◆ WHAT TO PRODUCE ◆
Return exactly the span of lines in the following data that opens with the line containing "Liberation Serif, serif" and closes with the line containing "text-decoration: none ->". Include nothing else.

◆ SOURCE RECORDS ◆
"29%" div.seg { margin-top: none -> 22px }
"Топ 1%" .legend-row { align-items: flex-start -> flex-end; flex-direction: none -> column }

--

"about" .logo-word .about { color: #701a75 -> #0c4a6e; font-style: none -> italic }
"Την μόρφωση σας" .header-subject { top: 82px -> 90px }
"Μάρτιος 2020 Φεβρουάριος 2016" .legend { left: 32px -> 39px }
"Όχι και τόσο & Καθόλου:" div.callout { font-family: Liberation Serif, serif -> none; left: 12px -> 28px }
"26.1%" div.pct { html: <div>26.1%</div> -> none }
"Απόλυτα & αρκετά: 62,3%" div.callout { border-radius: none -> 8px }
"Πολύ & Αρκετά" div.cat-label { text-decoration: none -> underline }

--

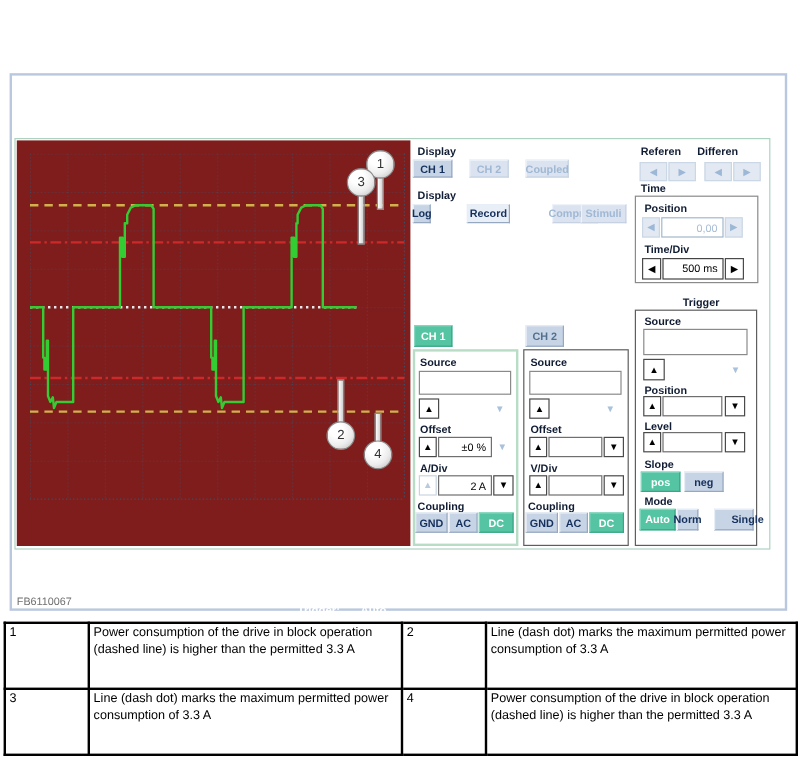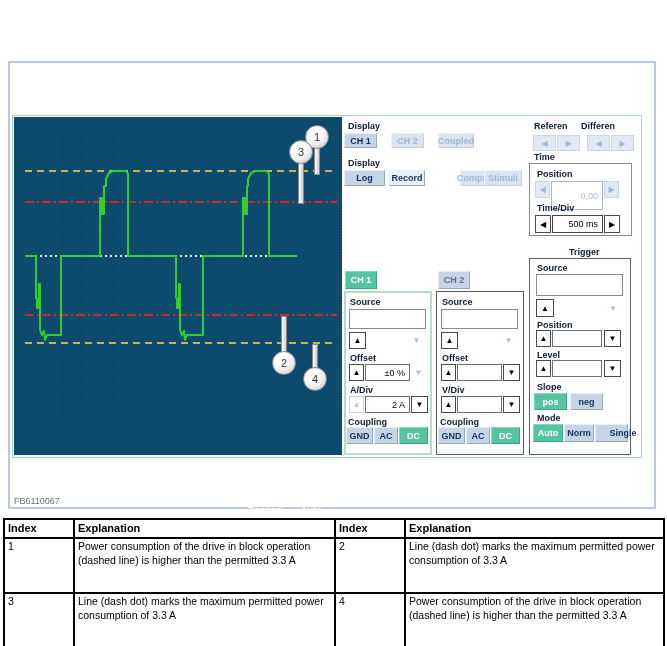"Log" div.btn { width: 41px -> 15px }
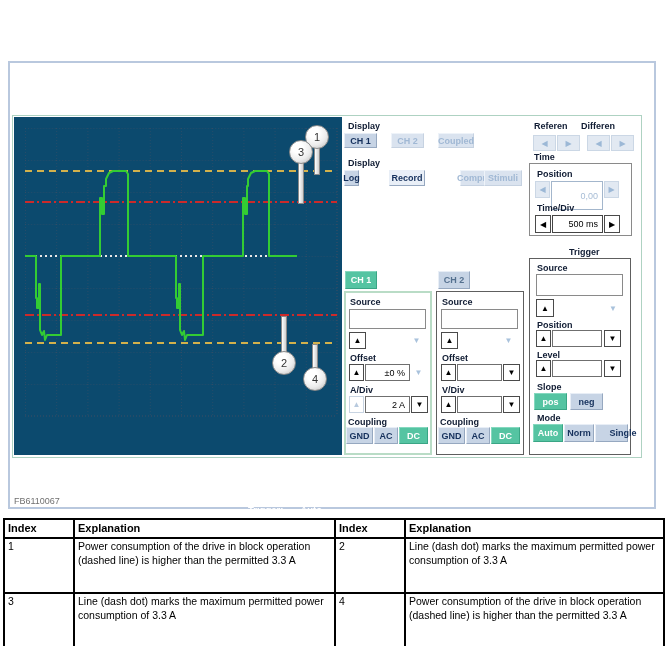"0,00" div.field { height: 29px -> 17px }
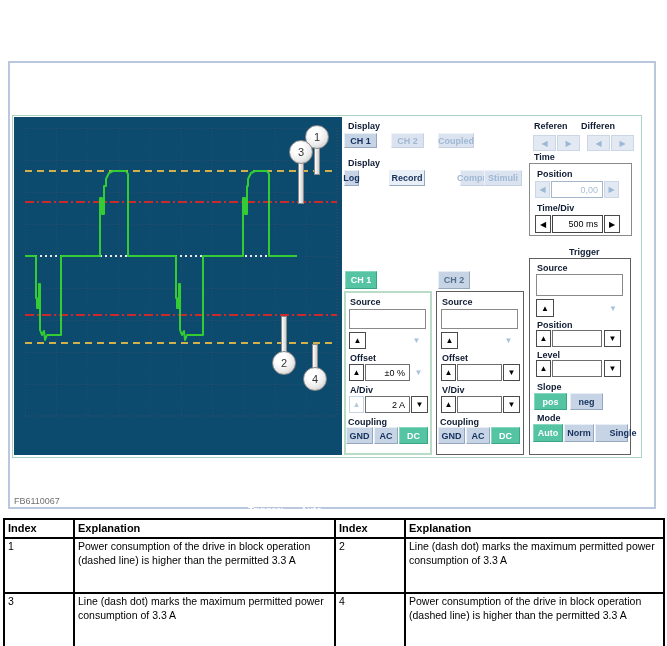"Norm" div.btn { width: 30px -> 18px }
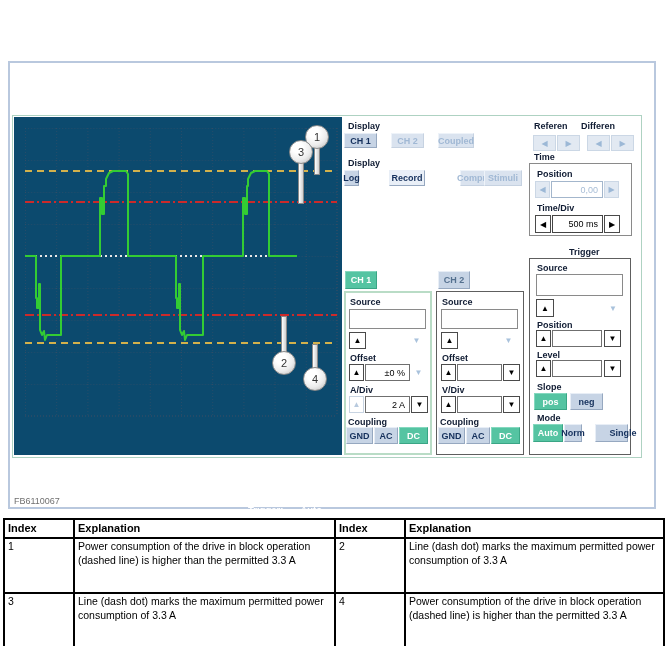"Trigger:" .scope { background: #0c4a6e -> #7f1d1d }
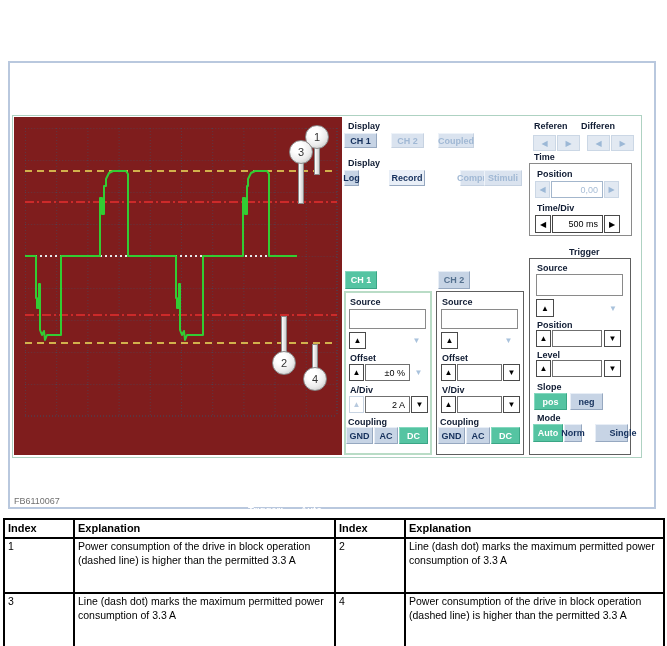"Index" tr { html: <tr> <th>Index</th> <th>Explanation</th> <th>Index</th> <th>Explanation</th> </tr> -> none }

◆ EXPECTED ANSWER ◆
"Όχι και τόσο & Καθόλου:" div.callout { font-family: Liberation Serif, serif -> none; left: 12px -> 28px }
"26.1%" div.pct { html: <div>26.1%</div> -> none }
"Απόλυτα & αρκετά: 62,3%" div.callout { border-radius: none -> 8px }
"Πολύ & Αρκετά" div.cat-label { text-decoration: none -> underline }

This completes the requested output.